An award, by nature, is an expression of opinion; but that opinion needs to be authenticated by credible voices and the press, especially business press, whose daily job is to cover those brands, would be important actors in further putting the victories of the winners into context.
For instance, why was I&M bank investor of the year over, for instance Bank of Kigali which engineered a major capital pool from investors by cross-listing its shares on the Nairobi Stock Exchange? The press would help us explain such ironies.
For an economy like Rwanda’s, with internationally admired credentials such as being the best place to do business in Africa, with one of the fastest growth rates and an attractive investment climate as per various reports by World Economic Forum and World Bank, an active business press is simply compulsory.

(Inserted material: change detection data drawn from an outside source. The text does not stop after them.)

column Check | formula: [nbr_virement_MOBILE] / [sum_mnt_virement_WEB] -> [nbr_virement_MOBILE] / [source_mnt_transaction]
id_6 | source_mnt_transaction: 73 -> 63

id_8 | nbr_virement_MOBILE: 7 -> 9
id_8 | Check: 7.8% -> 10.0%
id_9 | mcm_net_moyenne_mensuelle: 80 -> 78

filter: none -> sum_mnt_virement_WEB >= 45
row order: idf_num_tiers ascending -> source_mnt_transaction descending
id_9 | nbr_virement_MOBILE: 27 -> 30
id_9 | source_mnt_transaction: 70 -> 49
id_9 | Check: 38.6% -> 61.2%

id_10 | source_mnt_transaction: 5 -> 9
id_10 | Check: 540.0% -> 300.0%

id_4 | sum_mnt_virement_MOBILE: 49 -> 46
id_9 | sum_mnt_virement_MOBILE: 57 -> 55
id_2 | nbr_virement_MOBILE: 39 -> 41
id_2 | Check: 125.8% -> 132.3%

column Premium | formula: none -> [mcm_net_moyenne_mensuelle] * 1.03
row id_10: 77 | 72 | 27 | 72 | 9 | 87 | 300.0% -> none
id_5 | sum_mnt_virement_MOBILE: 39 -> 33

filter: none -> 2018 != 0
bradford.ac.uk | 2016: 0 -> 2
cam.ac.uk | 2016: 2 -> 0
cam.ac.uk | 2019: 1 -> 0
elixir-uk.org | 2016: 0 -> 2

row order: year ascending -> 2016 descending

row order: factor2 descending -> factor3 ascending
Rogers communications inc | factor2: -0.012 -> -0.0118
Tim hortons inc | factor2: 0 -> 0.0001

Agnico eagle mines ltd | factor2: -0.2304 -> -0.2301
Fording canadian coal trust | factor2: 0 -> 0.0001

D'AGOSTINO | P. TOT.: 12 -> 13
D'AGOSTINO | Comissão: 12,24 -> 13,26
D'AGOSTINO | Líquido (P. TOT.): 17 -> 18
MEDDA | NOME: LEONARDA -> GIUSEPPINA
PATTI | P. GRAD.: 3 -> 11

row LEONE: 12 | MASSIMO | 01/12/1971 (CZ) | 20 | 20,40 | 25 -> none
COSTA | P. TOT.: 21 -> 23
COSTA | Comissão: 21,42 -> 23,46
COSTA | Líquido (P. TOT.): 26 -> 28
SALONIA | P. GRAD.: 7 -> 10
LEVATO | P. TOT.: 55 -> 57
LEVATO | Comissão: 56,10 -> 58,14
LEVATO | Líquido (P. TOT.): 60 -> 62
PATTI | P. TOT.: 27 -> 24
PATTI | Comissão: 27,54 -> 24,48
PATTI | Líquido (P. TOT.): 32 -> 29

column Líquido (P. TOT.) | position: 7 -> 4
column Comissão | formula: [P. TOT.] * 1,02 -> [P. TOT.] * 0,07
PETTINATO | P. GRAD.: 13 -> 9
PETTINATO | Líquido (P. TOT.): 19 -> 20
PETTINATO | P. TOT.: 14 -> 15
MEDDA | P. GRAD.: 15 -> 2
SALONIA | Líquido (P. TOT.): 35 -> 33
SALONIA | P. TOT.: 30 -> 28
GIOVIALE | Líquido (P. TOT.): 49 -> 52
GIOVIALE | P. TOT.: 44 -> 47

Where we have managed to build an active political press that closely covers government and keeps it under scrutiny, we appear to have failed to nurture an equally vibrant business press that closely covers aspects of our private sector, helping to not only hold them accountable to the promises they make to the buying public, but also being a voice of advocacy on prevalent local doing business barriers.
It is therefore saddening that when it comes to an event like a national business excellence awards, the voice of Rwanda’s business press goes conspicuously missing, yet it would be from their deeper reporting that the inspiring stories of emerging brands in Rwanda would catch the attention of investors beyond our borders.
On the outside looking in, it is possible that the media were invited but the gatekeepers of their respective media chose not to highlight the story. The question then is, why? The answer lies in the increasingly transactional nature of media coverage.
Every media manager’s headache today is how to get press coverage for an event, without paying, even when it is a genuinely newsworthy event, sometimes, of national significance.
But can you blame the media for increasingly becoming transactional in their editorial policies? No you can’t blame the media. I say so because, having been a bat myself, I know whether it is a bird or an animal.
With the near death of traditional media advertising, hitherto the main source of revenue for media houses, thanks to the advent of new media platforms such as social media, media as a business are struggling to stay afloat in a sea of ever increasing operational overheads including salaries for reporters.
A fortnight ago, two of my senior colleagues got laid off by their media house. One colleague had been a business reporter for twelve years and instead of getting a promotion for brand loyalty, he was sent packing. This is the sad reality of our media industry, today.
Media outlets with a large online following must find a way of earning from their platforms because it is all, they nearly have. For instance, an endorsement tweet by The New Times today, should be as expensive as a double-page colour advert in the days when newspaper copy circulation was large enough.
No one benefits from a weak media community. It is therefore incumbent upon everyone that is in a position of corporate decision making, to try and apportion a fraction of their annual budgets towards media support as a long-term media relations strategy to build the capacity of our local press.
To best achieve this, we can follow a sector-based strategy, whereby, companies in different sectors come up with initiatives to support media development in their respective industries.
For instance, we can have specialized media development initiatives in the energy, agriculture, manufacturing, mining, banking and science sectors, where actors in those industries deliberately invest not only in building capacity of individual reporters but their media outlets as well.
The views expressed in this article are of the author.